- [Description of the task]
Output the entries below unchanged, except for the pictures.

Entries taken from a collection

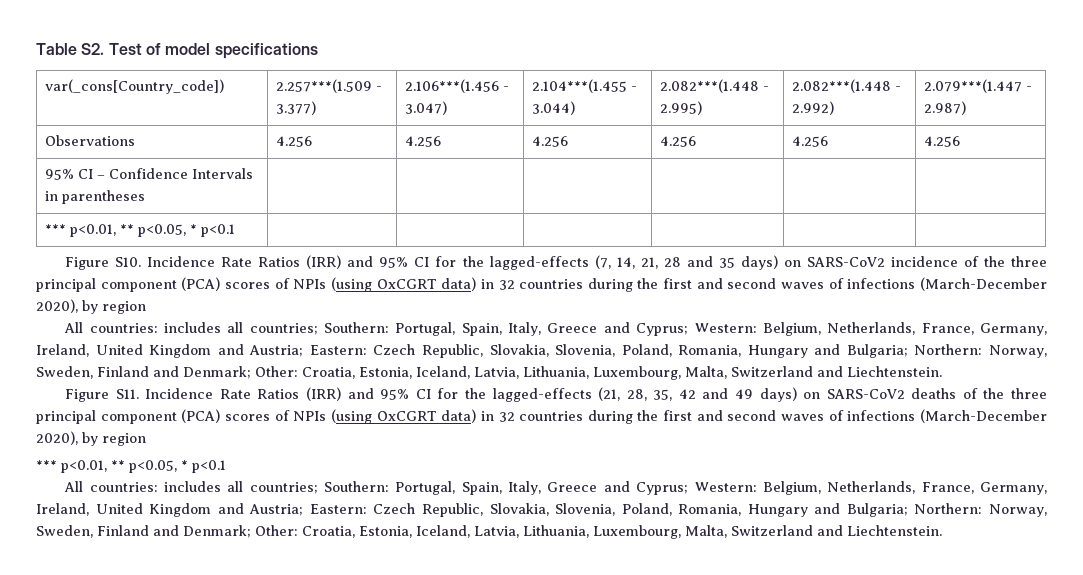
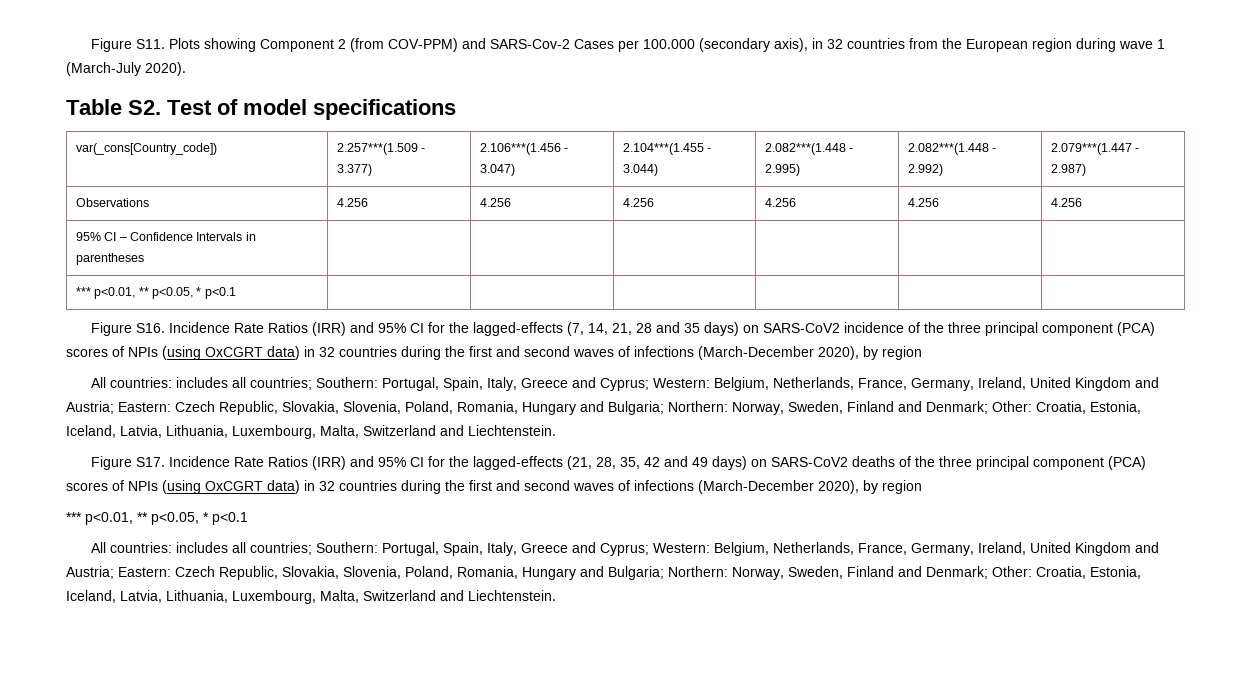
+ Figure S11. Plots showing Component 2 (from COV-PPM) and SARS-Cov-2 Cases per 100.000 (secondary axis), in 32 countries from the European region during wave 1 (March-July 2020).
- Figure S10. Incidence Rate Ratios (IRR) and 95% CI for the lagged-effects (7, 14, 21, 28 and 35 days) on SARS-CoV2 incidence of the three principal component (PCA) scores of NPIs (using OxCGRT data) in 32 countries during the first and second waves of infections (March-December 2020), by region
+ Figure S16. Incidence Rate Ratios (IRR) and 95% CI for the lagged-effects (7, 14, 21, 28 and 35 days) on SARS-CoV2 incidence of the three principal component (PCA) scores of NPIs (using OxCGRT data) in 32 countries during the first and second waves of infections (March-December 2020), by region
- Figure S11. Incidence Rate Ratios (IRR) and 95% CI for the lagged-effects (21, 28, 35, 42 and 49 days) on SARS-CoV2 deaths of the three principal component (PCA) scores of NPIs (using OxCGRT data) in 32 countries during the first and second waves of infections (March-December 2020), by region
+ Figure S17. Incidence Rate Ratios (IRR) and 95% CI for the lagged-effects (21, 28, 35, 42 and 49 days) on SARS-CoV2 deaths of the three principal component (PCA) scores of NPIs (using OxCGRT data) in 32 countries during the first and second waves of infections (March-December 2020), by region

- [Written answer]
+ Figure S11. Plots showing Component 2 (from COV-PPM) and SARS-Cov-2 Cases per 100.000 (secondary axis), in 32 countries from the European region during wave 1 (March-July 2020).
- Figure S10. Incidence Rate Ratios (IRR) and 95% CI for the lagged-effects (7, 14, 21, 28 and 35 days) on SARS-CoV2 incidence of the three principal component (PCA) scores of NPIs (using OxCGRT data) in 32 countries during the first and second waves of infections (March-December 2020), by region
+ Figure S16. Incidence Rate Ratios (IRR) and 95% CI for the lagged-effects (7, 14, 21, 28 and 35 days) on SARS-CoV2 incidence of the three principal component (PCA) scores of NPIs (using OxCGRT data) in 32 countries during the first and second waves of infections (March-December 2020), by region
- Figure S11. Incidence Rate Ratios (IRR) and 95% CI for the lagged-effects (21, 28, 35, 42 and 49 days) on SARS-CoV2 deaths of the three principal component (PCA) scores of NPIs (using OxCGRT data) in 32 countries during the first and second waves of infections (March-December 2020), by region
+ Figure S17. Incidence Rate Ratios (IRR) and 95% CI for the lagged-effects (21, 28, 35, 42 and 49 days) on SARS-CoV2 deaths of the three principal component (PCA) scores of NPIs (using OxCGRT data) in 32 countries during the first and second waves of infections (March-December 2020), by region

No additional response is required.